Identifying and mitigating Machine Learning-Induced over-diagnosis in Acute Kidney Failure

Ashleigh Armstrong, Daniel Capurro, Douglas Pires

Background: Machine Learning (ML) has been employed throughout healthcare to predict/forecast diseases. Diagnosing at-risk, non-symptomatic patients can result in overdiagnosis, a correct diagnosis of an illness that may not improve patient outcome. Overdiagnosis should be mitigated as it can result in unnecessary procedures and financial strain. Acute Kidney Failure (AKF) involves an abrupt change in kidney function and is damaging in ill patients. Overtreatments for AKF would lead to invasive/expensive/unnecessary treatment.

Aims: This project aims to develop methods to identify and characterise overdiagnoses in ML diagnosed AKF patients and provide overdiagnosis-mitigating guidelines for algorithm development.

Methods: Patient data was sourced from MIMIC-IV. Demographics and chart event data across Intensive Care Unit stays were selected and optimal features filtered using statistical analysis. Predictive models were trained to predict whether patients would present with AKF within 48hrs after admission. Verified true cases will be analysed using process mining to determine if overdiagnosis occurred.
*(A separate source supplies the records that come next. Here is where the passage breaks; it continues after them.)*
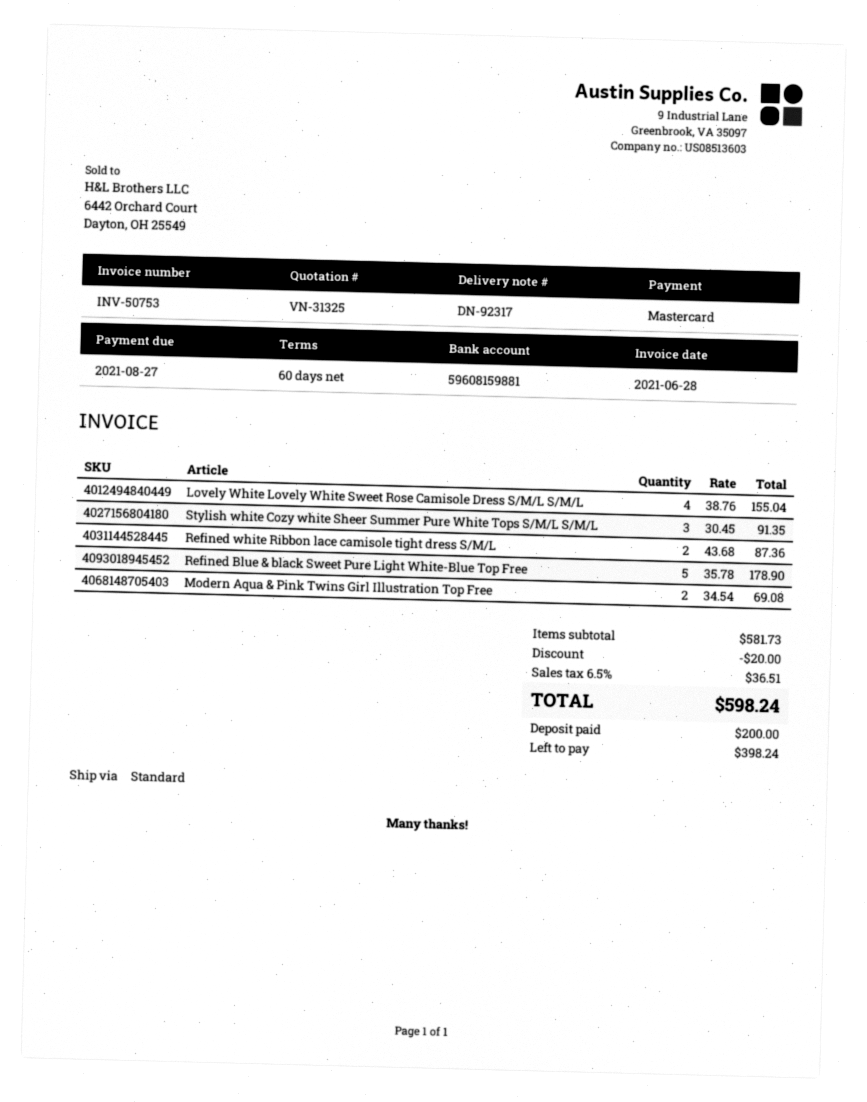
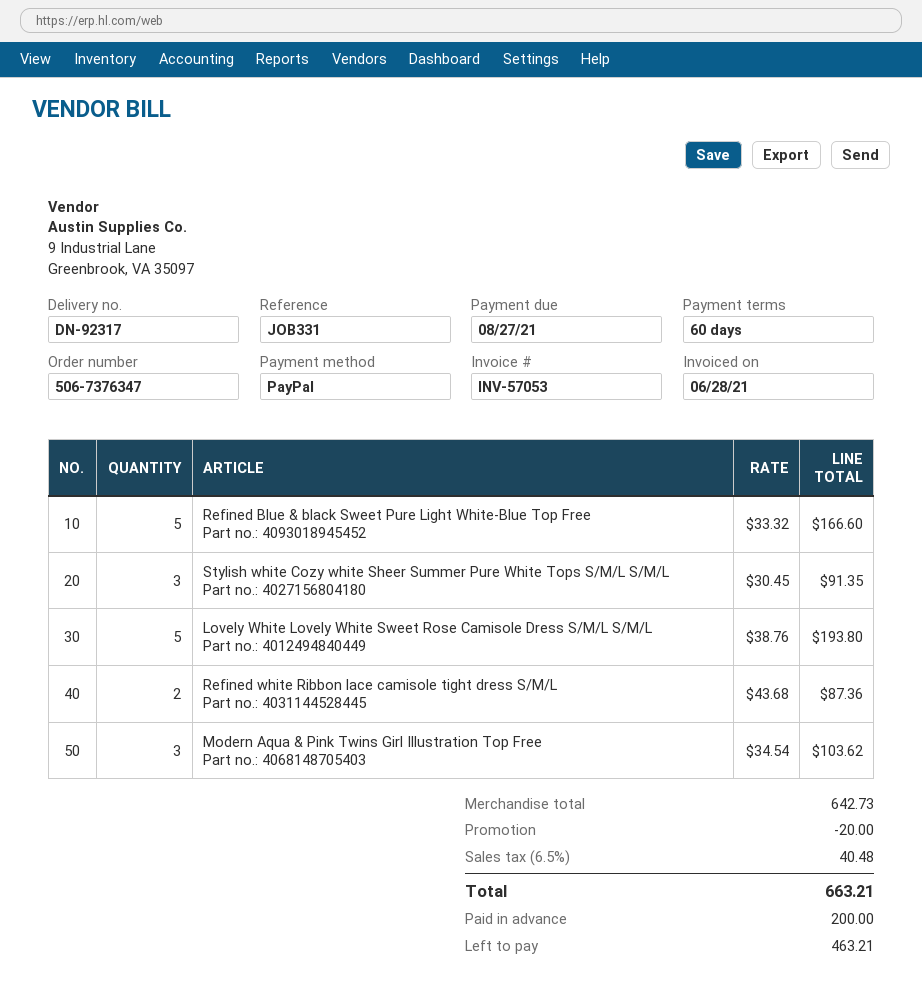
invoice number: INV-50753 -> INV-57053
payment method: Mastercard -> PayPal
Lovely White Lovely White Sweet Rose Camisole Dress S/M/L S/M/L: 4 x 38.76 = 155.04 -> 5 x 38.76 = 193.80
Refined Blue & black Sweet Pure Light White-Blue Top Free: 5 x 35.78 = 178.90 -> 5 x 33.32 = 166.60
Modern Aqua & Pink Twins Girl Illustration Top Free: 2 x 34.54 = 69.08 -> 3 x 34.54 = 103.62
subtotal: 581.73 -> 642.73
tax: 6.5% = 36.51 -> 6.5% = 40.48
total: 598.24 -> 663.21
balance: 398.24 -> 463.21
Results: A balanced data set of 27,854 patients was compiled and used as evidence to train different learning algorithms, achieving an Area Under the ROC Curve of up to 0.78, using Logistic Regression, comparable to previous efforts in the literature.

Conclusions: Preliminary results show promising predictive performance, which will be refined further. Data mining and clustering will be employed on true positive AKF cases to determine if overdiagnosis occurred. This will serve as a pilot study to generate guidelines for algorithm development and safe deployment of ML-guided diagnosis.